Tesoura em prosa


Tesoura

Cortar papel, plástico, pano ou outras coisas “finas” é a principal função da tesoura. Criada num sei quando, por num sei quem, em num sei onde.

Ela tem dois cabos ligados transversalmente por algo que aparenta um prego, e sempre tem nas pontas superiores destes cabos metálico dois suportes para mãos.

Quando fechada, após aberta, ela faz claqui, isto significa que o serviço tá pronto, o pano foi cortado, o papel separado ou o plástico dividido; claro que se ela não estiver “cega”.

Tem aqueles que a usam para aparar unhas, outros para cortar cabelos e outros até como arma branca, mas esta última realidade merece ser deixada no fundo de um poço, ou num poço sem fundo.

A vida de uma tesoura não deve ser fácil, viver embrenhada em unhas, cabelos, pentelhos, papéis, plásticos, panos.
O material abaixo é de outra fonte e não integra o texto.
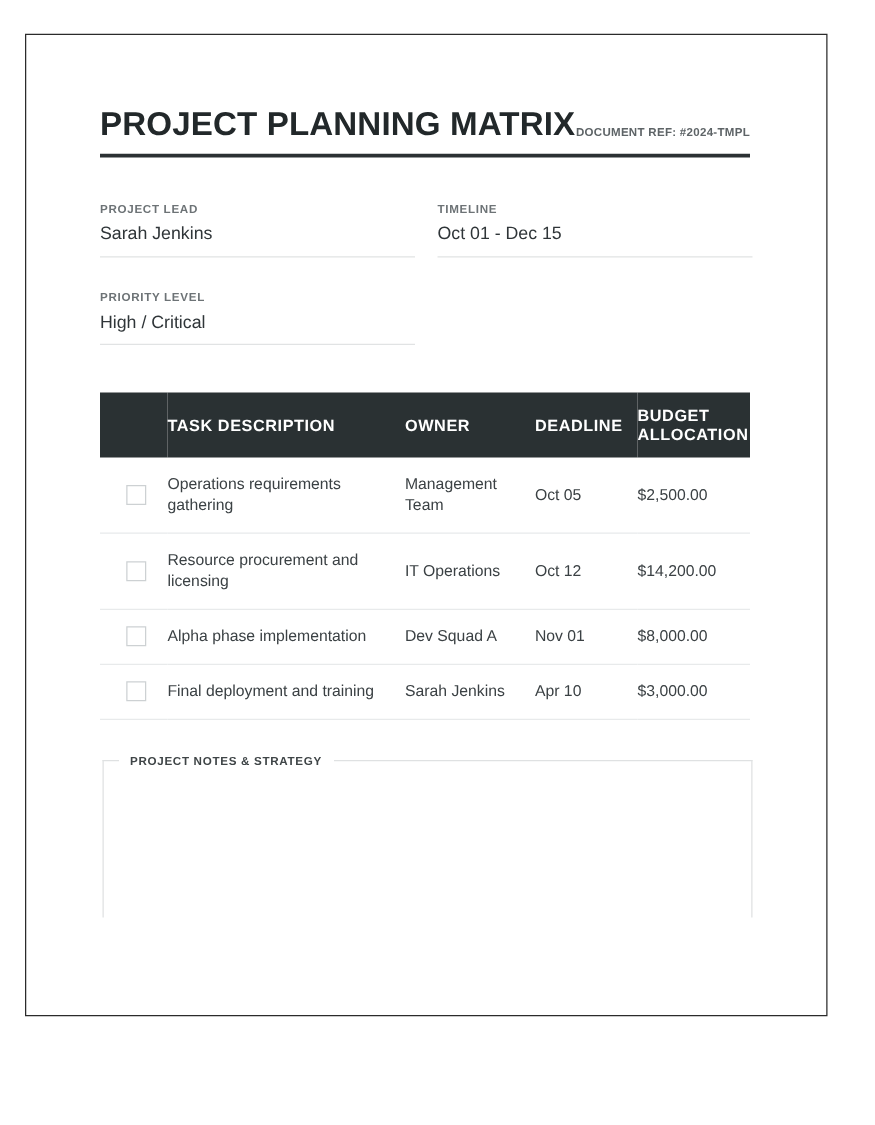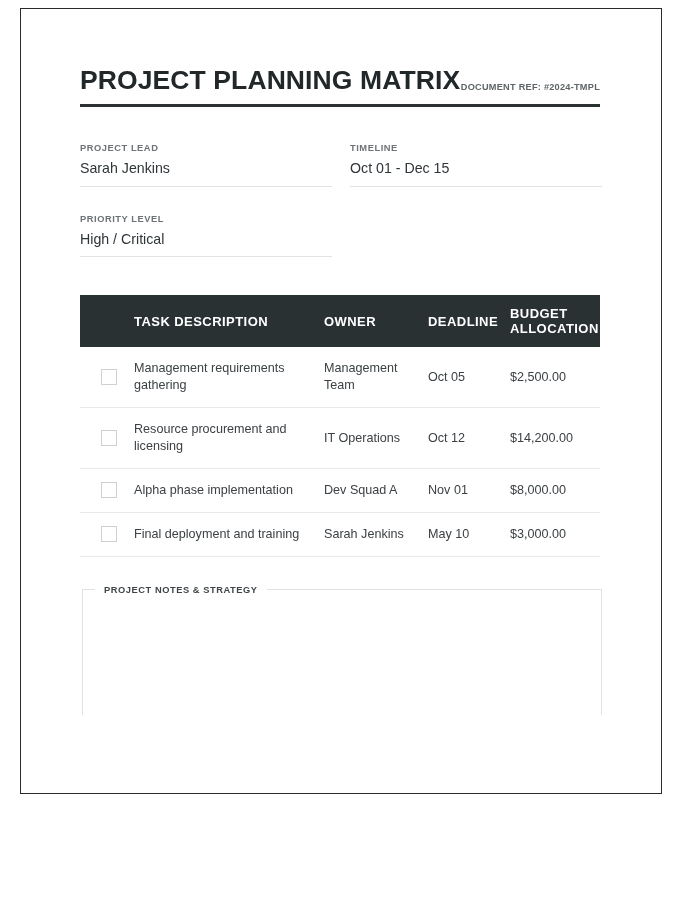"PROJECT PLANNING MATRIX" .page-sheet { top: 8px -> 27px }
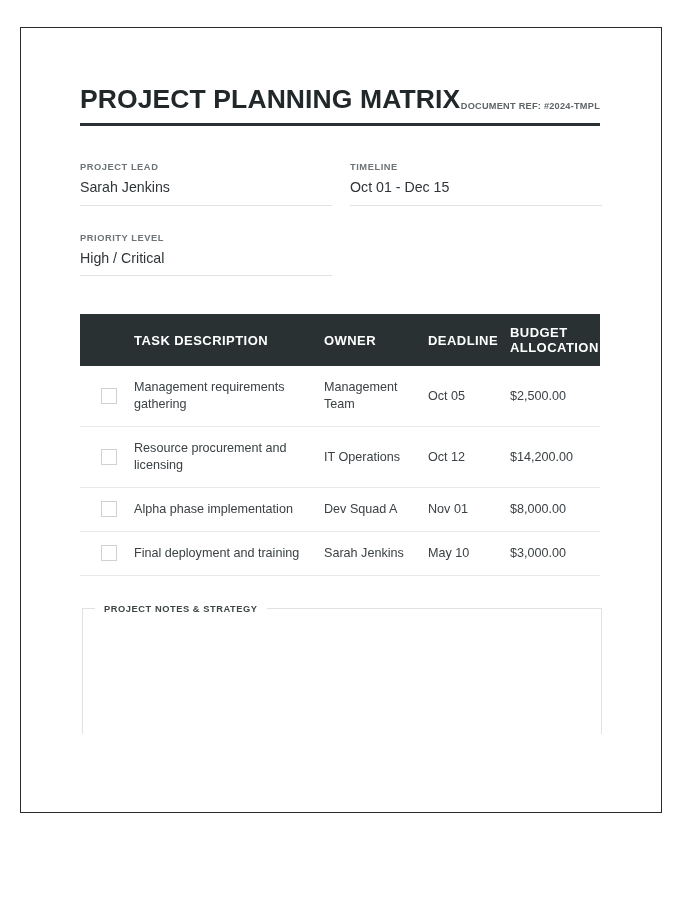"Management requirements gathering" td.col-task { text: Management -> Operations }
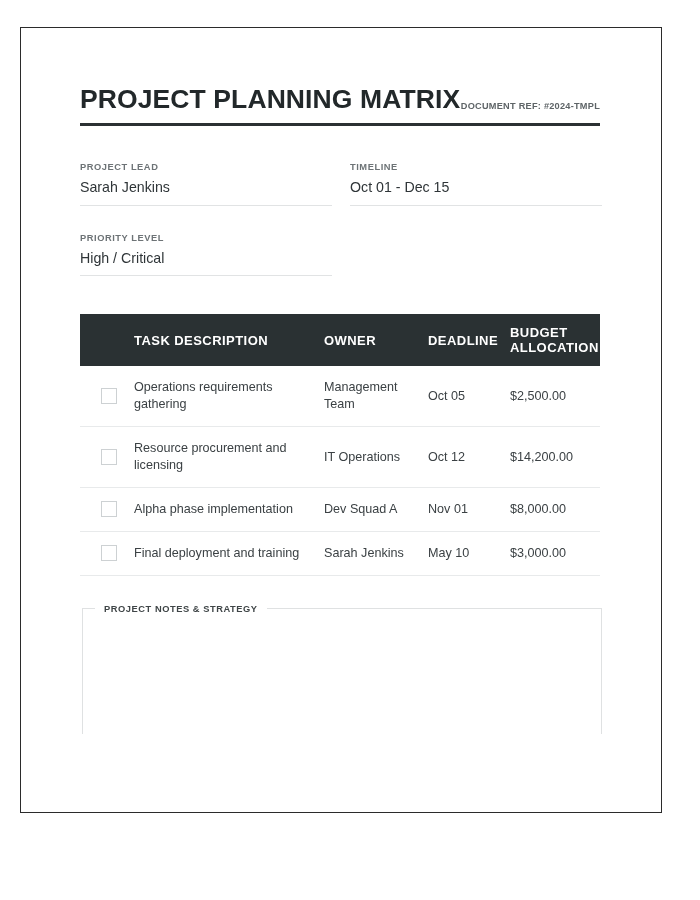"May 10" td.col-due { text: May -> Apr }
Mas como em tudo há o lado bom e ruim, a qualidade da vida duma tesoura depende de seu ambiente.

As de pano vivem entre estilistas e, eu prognostico que esta deva ser uma boa vida; já as de papel vivem ou numa papelaria ou num quarto escuro, onde é utilizada para dividir notas falsificadas impressas numa multifuncional qualquer. Uma vida meio que ilegal, mas emocionante; as de unhas, cabelos e pentelhos vivem junto ao homem, literalmente, passeando por seu corpo, eliminando os excessos de nós mesmos. Pense você se isto é bom ou ruim.